Went to a beaver dam with some liver last night and caught some buttercats (yellow bullhead) for bait for this weekend and one that was big enough to eat. Also caught a very nice goggle eye (warmouth). Headed to one of those under utilized subdivision ponds across town and loaded up on channels using good old fashioned chicken liver.

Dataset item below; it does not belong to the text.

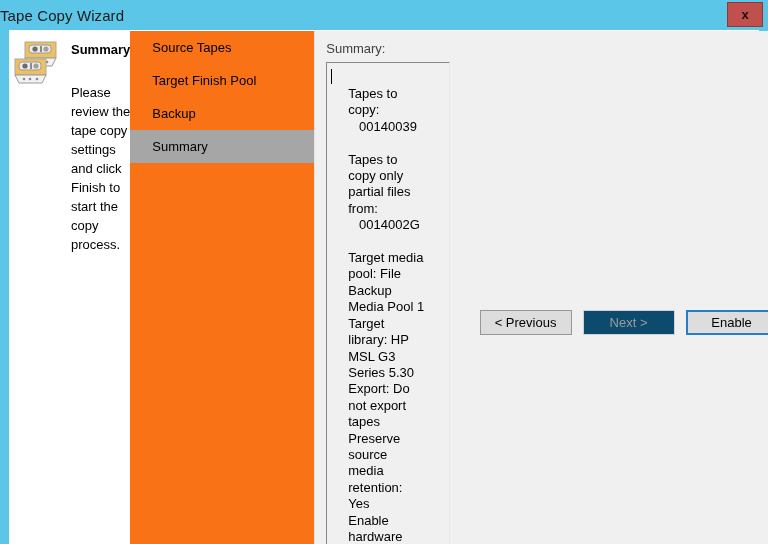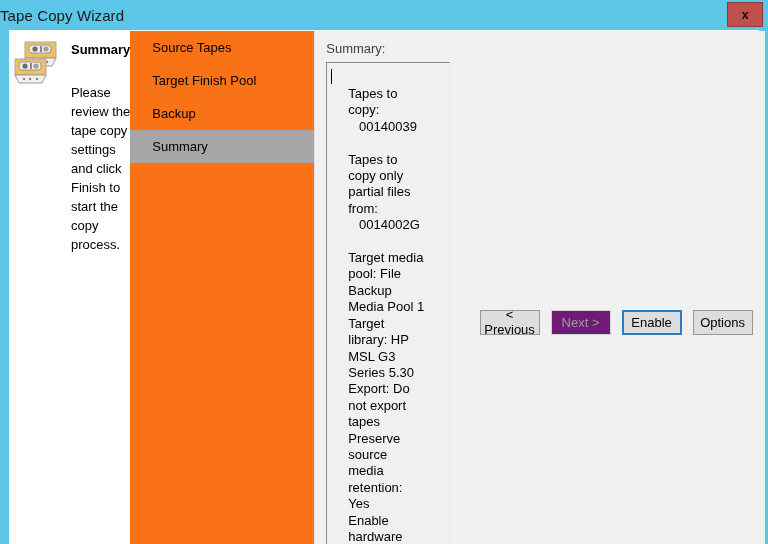"< Previous" .btn { width: 60px -> 92px }
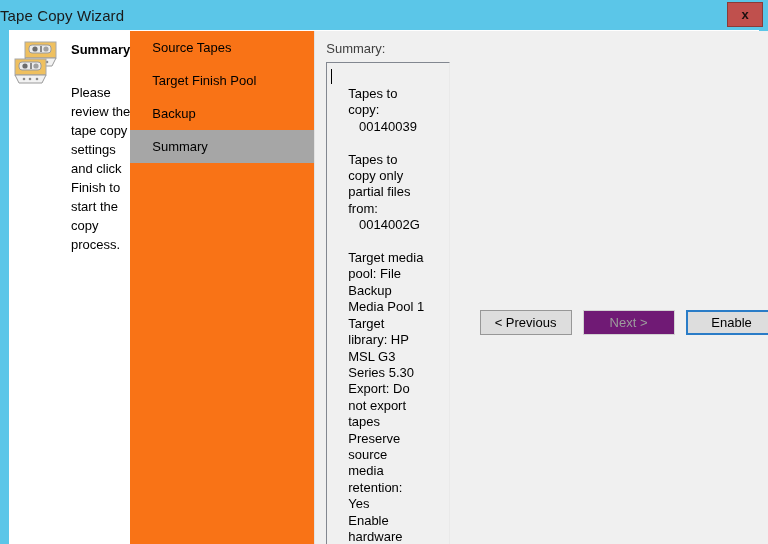"Next >" .btn.disabled { background: #701a75 -> #0c4a6e }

Gonna make for a nice dinner


----------



## -WiRtH-

Butter cats


----------



## -WiRtH-

Pic


----------



## jcoss15

Nice catch! those butter cats are awesome flathead bait.


----------



## amarcafina

Love those channel cats ...Yumm


----------



## DAWGONIT

pretty work;thanks for sharing report & pics.
catch 'em up.


----------



## tips n tails

Pretty cool, I tell ya you get around when it comes to this type of stuff, I love reading your bull frog and catfishing reports. Keep'em coming. Let us know how you did this weekend fishing those butter cats.


----------



## -WiRtH-

Thanks guys. Channels are my favorite fish to eat and I'd much rather catch them than anything else. I hope to be posting some pictures of some big fat bullfrogs this weekend so yall keep your fingers crossed.


----------



## jaster

Them yellow bellied butter cats are delicious!!!


----------



## CatHunter

Damn nice mess of cats bud.


----------